Bridging loans can be secured through the equity you have in your existing home, the new home you want to purchase, or both. It is important to check the level of equity you have, to see if it is an option for you. Typically this will give you 6 to 12 months to sell your old home. During the bridging period, you usually make interest-only payments on your existing home and your new home, in addition to costs for the new purchase. Once you have sold your existing property, your payments will switch to principle and interest on the remaining debt left. Be aware that there can be repercussions of not selling within the set bridging period.

Capitalization

Alternatively, Bridging Finance can be provided through a new loan where no repayments are required for a set period of time. Although the new loan doesn’t require repayments during the bridging period, interest will be calculated and added on top of the loan. Whilst this interest is capitalizing, you will continue making the existing principle & interest payments on your current loan for you to be sold property.

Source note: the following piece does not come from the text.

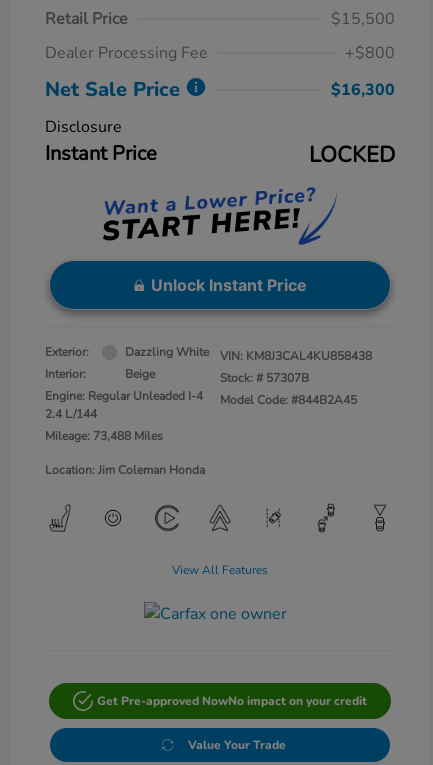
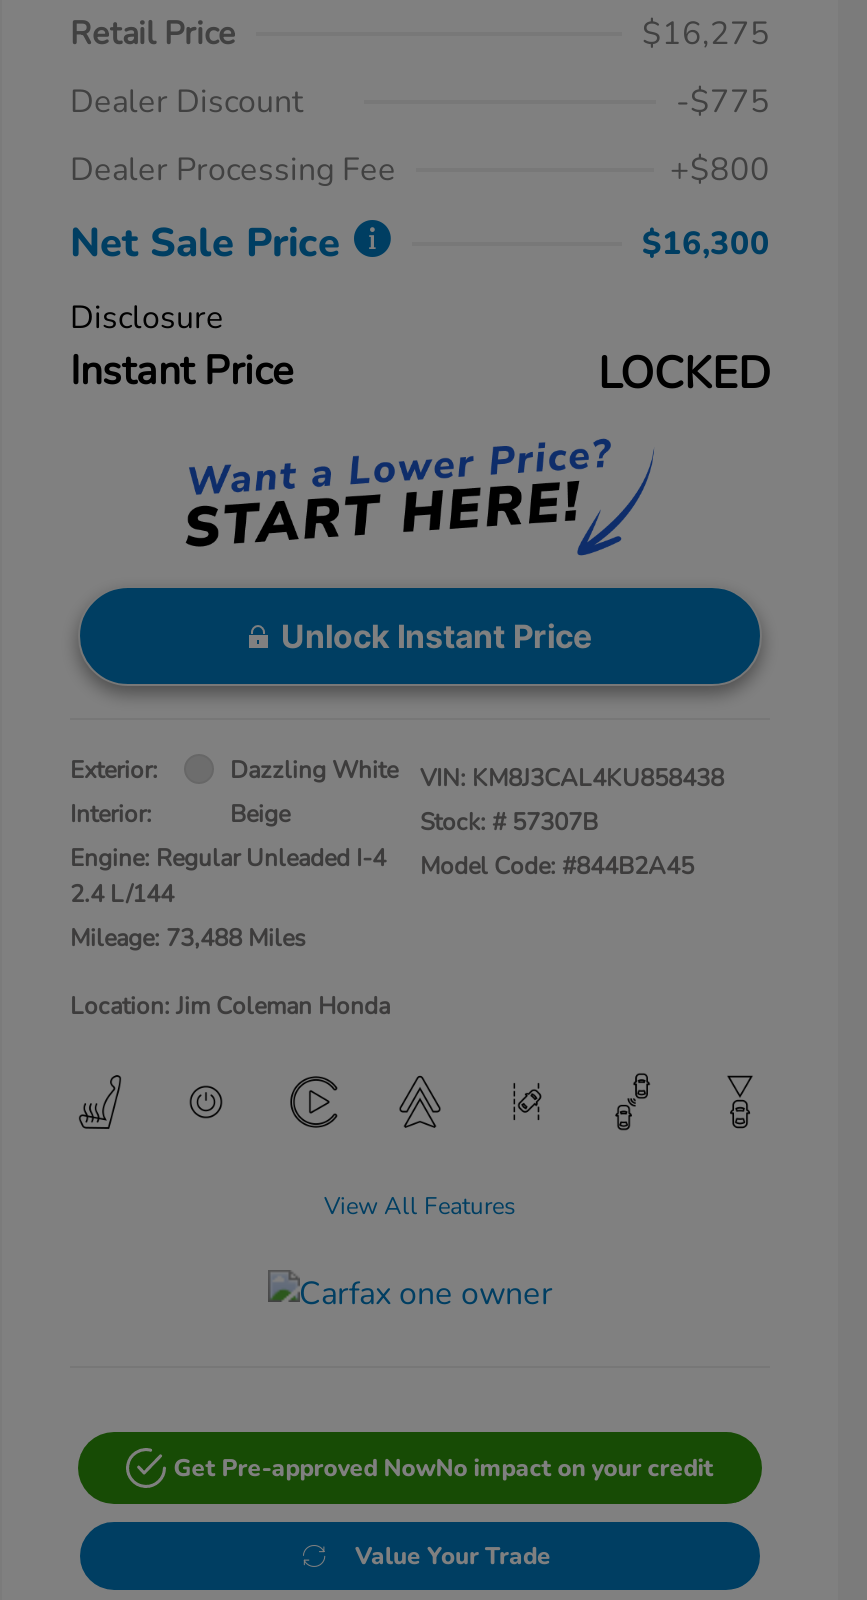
- $15,500
+ $16,275
+ Dealer Discount
+ -$775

When your current home has sold, and that loan has been paid off and closed, your broker can then renegotiate your new home’s loan terms on your behalf. It helps to get a good understanding of the options available to you so you know that you will be able to meet your financial obligations out of taking advantage of a bridge loan. Learn more about how you can get the most out of bridge financing by reading about Richard Butler Creagh online. Know more about Richard Butler Creagh through his Soundcloud page and read Richard Butler-Creagh news here.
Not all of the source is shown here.